(This article has been updated with a correction.)
Widespread construction of expensive proton-beam therapy centers is galloping ahead, despite warnings from insurers and policy experts who decry the lack of evidence proving that the costly treatment produces better outcomes in prostate cancer patients, its most frequent use.
At least a dozen new facilities, which can cost more than $200 million each to build, are on the drawing board or under construction. Their completion would nearly double the number of proton centers in the U.S. Advocates of the technology say proton-beam therapy spares healthy tissue and can improve a patient's quality of life and overall outcomes. But the procedure can cost twice as much as traditional radiation treatment. Critics say that financial incentives may be encouraging hospitals and companies to invest in the facilities and push patients toward proton-beam therapy when less costly and equally effective treatments are readily available.
“I view proton-beam therapy as ground zero to look at whether we're going to bend the cost curve,” said Amitabh Chandra, director of health policy research at the Harvard Kennedy School of Government. “It's very hard to spot waste in healthcare. Proton therapy is an example of waste you can spot right away.”
Although Loma Linda (Calif.) University Medical Center opened the nation's first proton center in 1990, only in the past decade has it become more widely used for treating prostate cancer, as well as cancers of the lung, breast, head and neck, and pediatric cancers.

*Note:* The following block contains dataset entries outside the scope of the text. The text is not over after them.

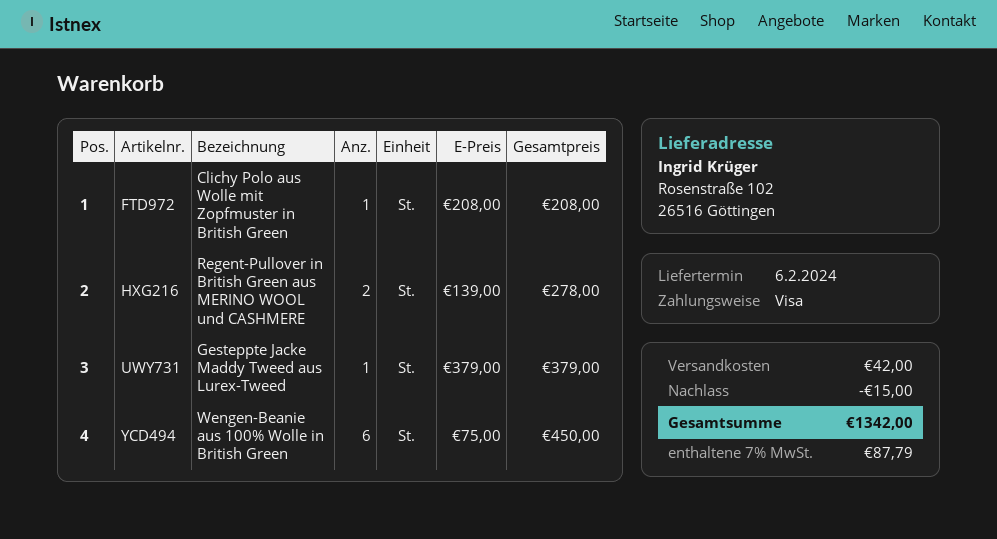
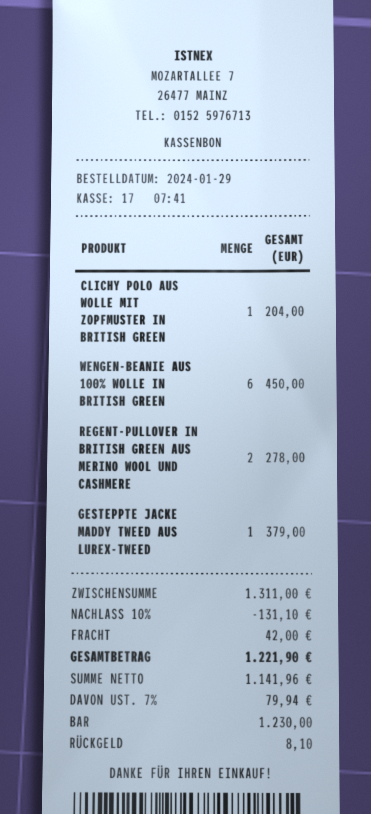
payment method: Visa -> cash
Clichy Polo aus Wolle mit Zopfmuster in British Green: 1 for 208.00 -> 1 for 204.00
discount: 15.00 -> 131.10
tax: 7% = 87.79 -> 7% = 79.94
total: 1342.00 -> 1221.90

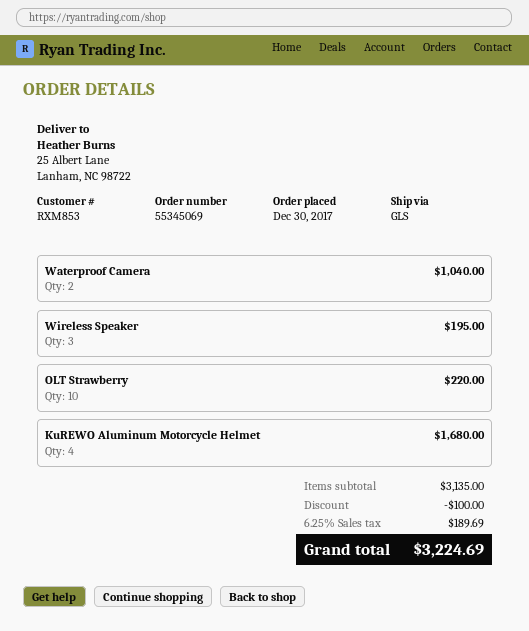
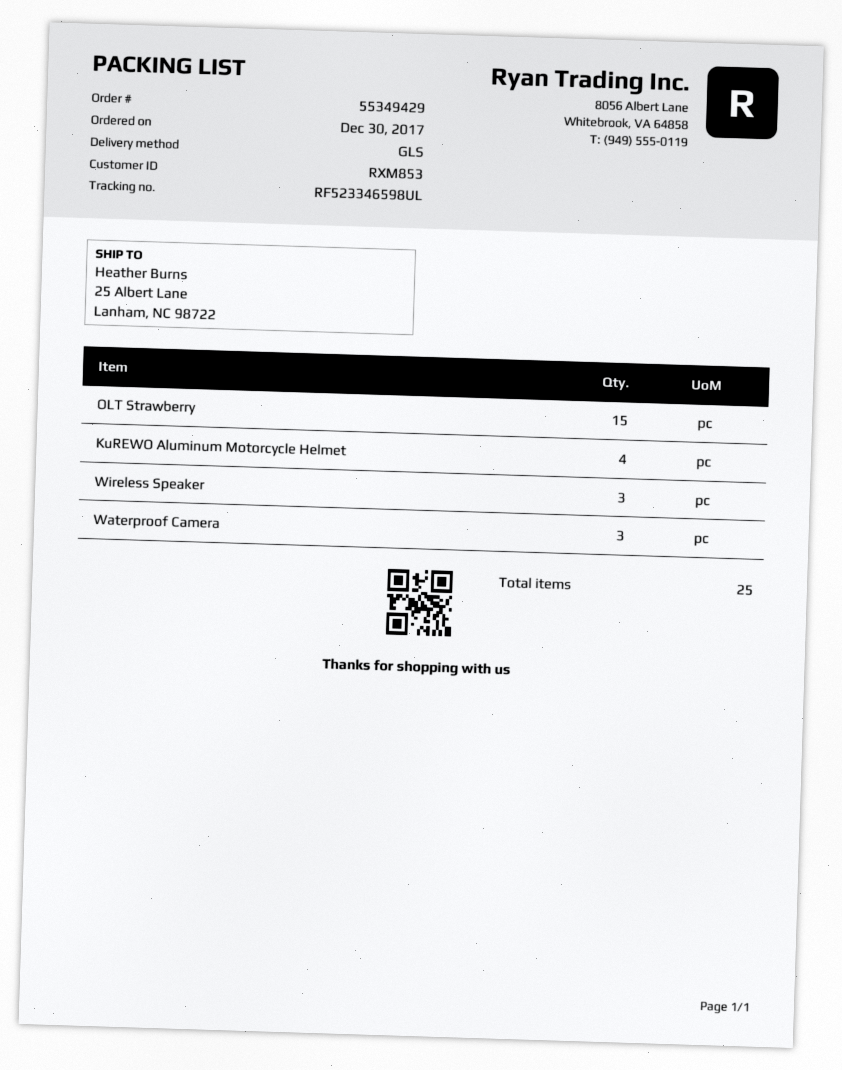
order number: 55345069 -> 55349429
Waterproof Camera: 2 -> 3
OLT Strawberry: 10 -> 15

Hospitals and proton centers, well aware of skepticism, are seeking to research and quantify the benefits of proton-beam use in prostate cancer patients. Proponents say the technology eradicates tumors more effectively and has fewer side effects such as incontinence or impotence, which frequently affect men receiving more traditional radiation therapies. To prove those benefits, these providers are participating in prospective clinical trials, developing registries and conducting research to address questions from patients and insurers about the quality and costs of proton-beam therapy.
“Part of the challenge is that there hasn't been a lot of clinical evidence to promote proton therapy,” said Stuart Klein, executive director of the University of Florida Proton Therapy Institute in Jacksonville, which opened in 2006. “As time goes on, the level of clinical evidence is going to increase.”